Furthermore, future generations of computer worms are likely to be even harder to detect than contemporary worms, thus providing an ongoing challenge to behavior blocking systems. For example, a future worm might be designed such that it communicates with a normal web server through the legitimate hypertext transfer protocol (HTTP), and then downloads different malicious binary images to local random access memory only. Then, the worm could be downloaded binaries to open remote network shares, without writing them to disk locally. Such a case would create a big challenge to contemporary behavioral based worm detection systems.
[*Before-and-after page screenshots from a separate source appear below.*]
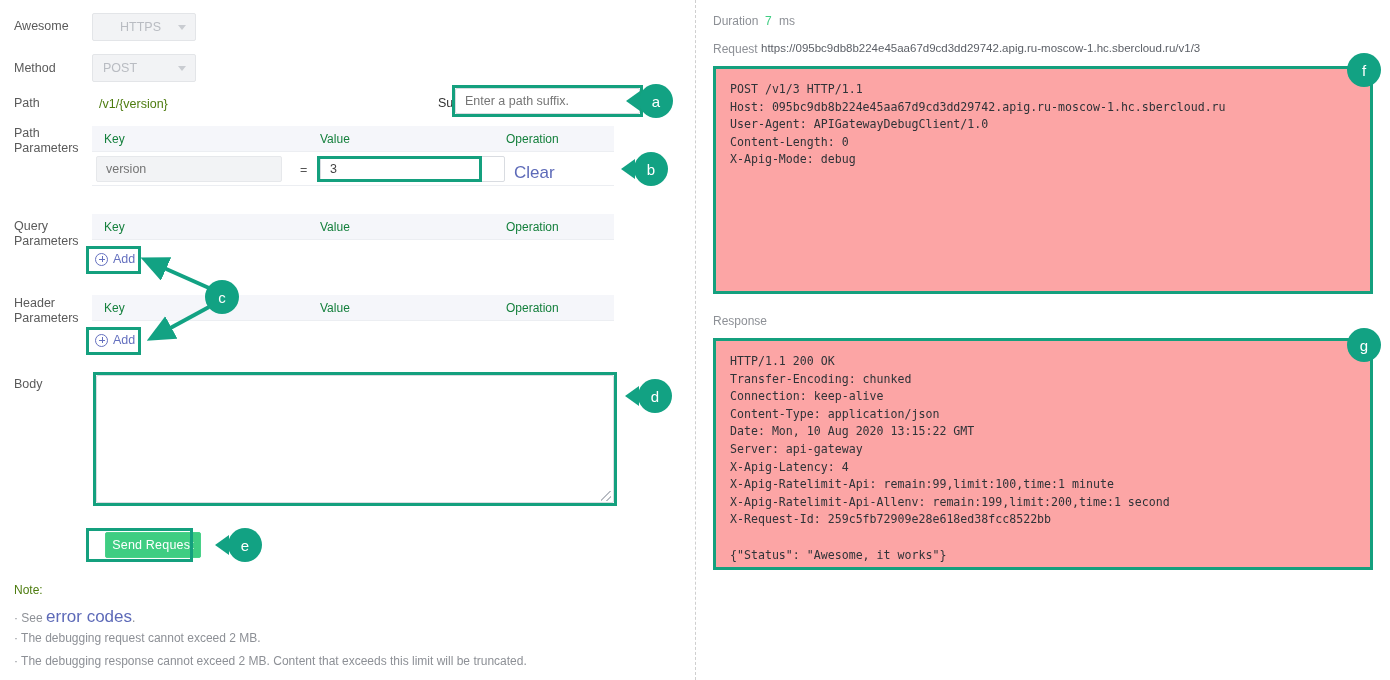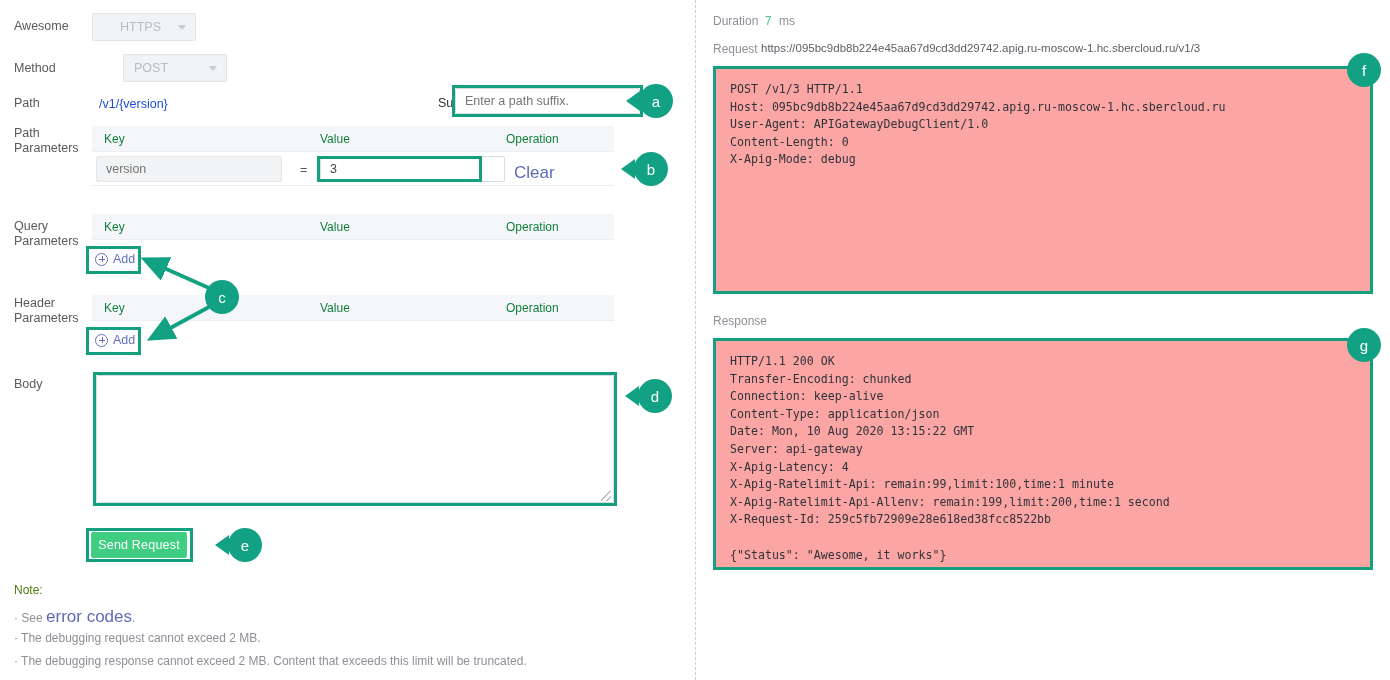--- a/index.html
+++ b/index.html
@@ -209,7 +209,7 @@
     </div>
 
     <div class="row-label" style="left:14px; top:60px;">Method</div>
-    <div class="sel" style="left:92px; top:54px;margin-left:31px;">
+    <div class="sel" style="left:92px; top:54px;">
       <span>POST</span>
       <span class="caret"></span>
     </div>

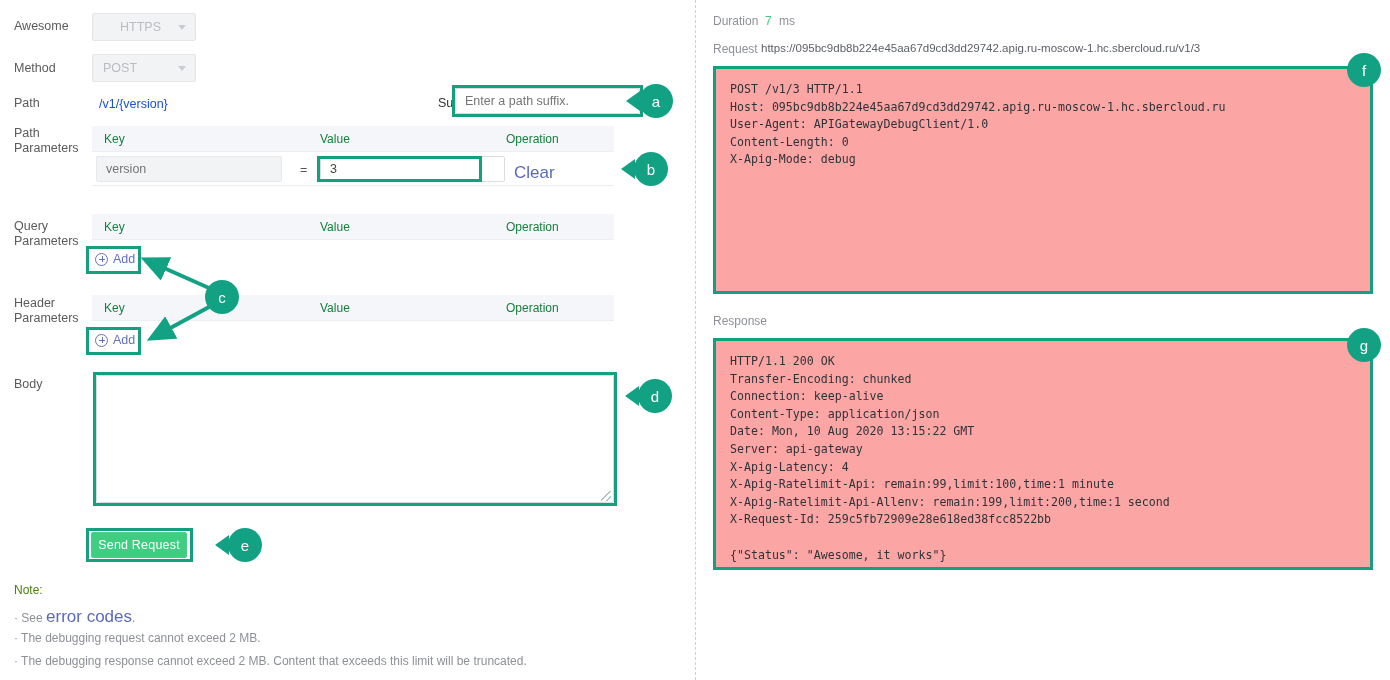--- a/index.html
+++ b/index.html
@@ -52,7 +52,7 @@
   .static-text {
     position: absolute;
     font-size: 12.5px;
-    color: #1d4ed8;
+    color: #4d7c0f;
   }
 
   

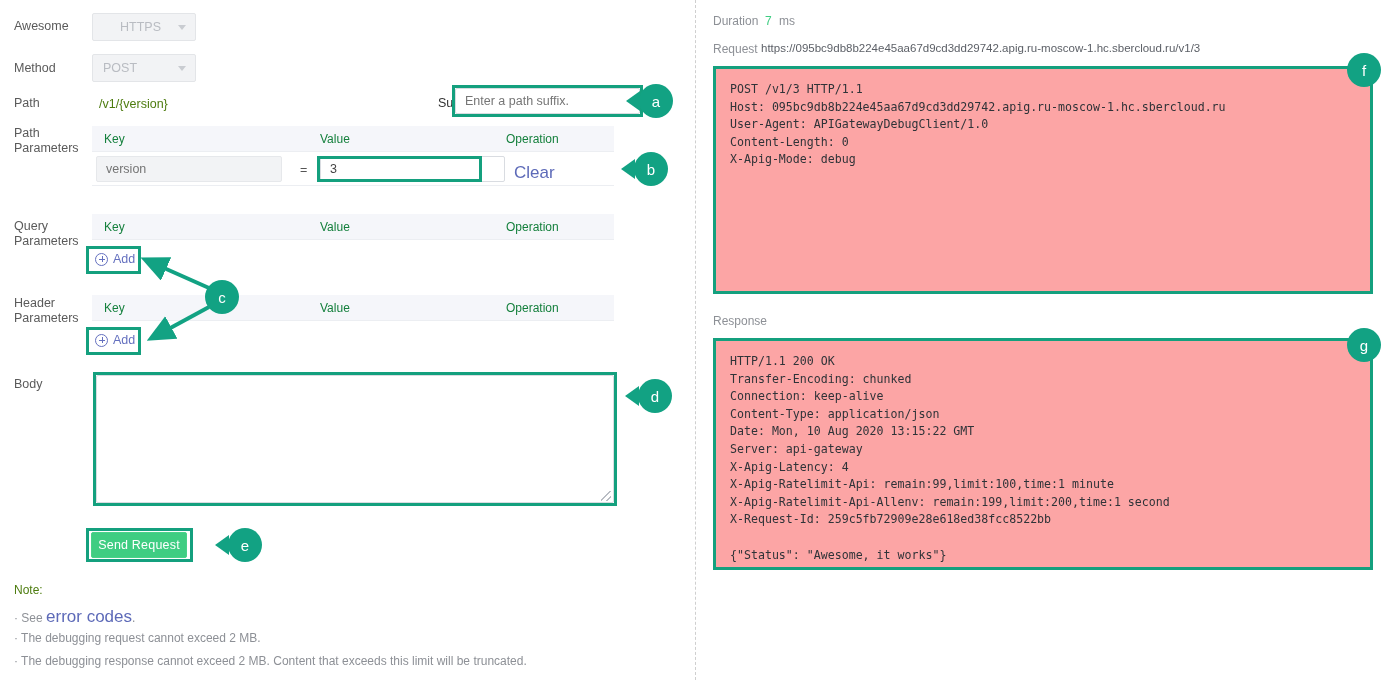--- a/index.html
+++ b/index.html
@@ -144,6 +144,7 @@
     display: flex; align-items: center; justify-content: center;
     cursor: pointer;
     letter-spacing: .2px;
+    margin-left: 14px;
   }
 
   .note-title { position: absolute; font-size: 12px; color: #4d7c0f; }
There exist other scenarios (actual and potential) that are also not effectively covered by current behavior blocking systems. For example, consider the following case. A worm arrives at a local machine, and the local blocking system classifies the file as being suspicious, but does not convict it as being malicious. The worm is either polymorphous or capable of downloading new malicious binaries from the Internet to local random access memory. The worm then copies new malicious binaries to remote open network shares. The behavior blocking system on the remote computer allows the new binaries to be copied, since the parent application is classified as being only suspicious and is not yet convicted. Later, the local copy of the worm is convicted by the behavior blocking component on the local computer. The new remotely copied binaries are still not convicted on the remote computer, and are considered as being only suspicious applications. The remote user then activates the remote copies on the remote machine, and the worm attacks that computer and spreads further to other computers. So, although the worm is eventually convicted on the local machine, its distributed new binaries are not convicted, and are still active within the outer network.
What is needed are methods, systems and computer readable media that extend a malicious could blocking system to be able to detect and block dynamic malicious code, such as polymorphous worms, metamorphic worms, worms that copy download new binary images to remote computers and worms that are only later convicted locally.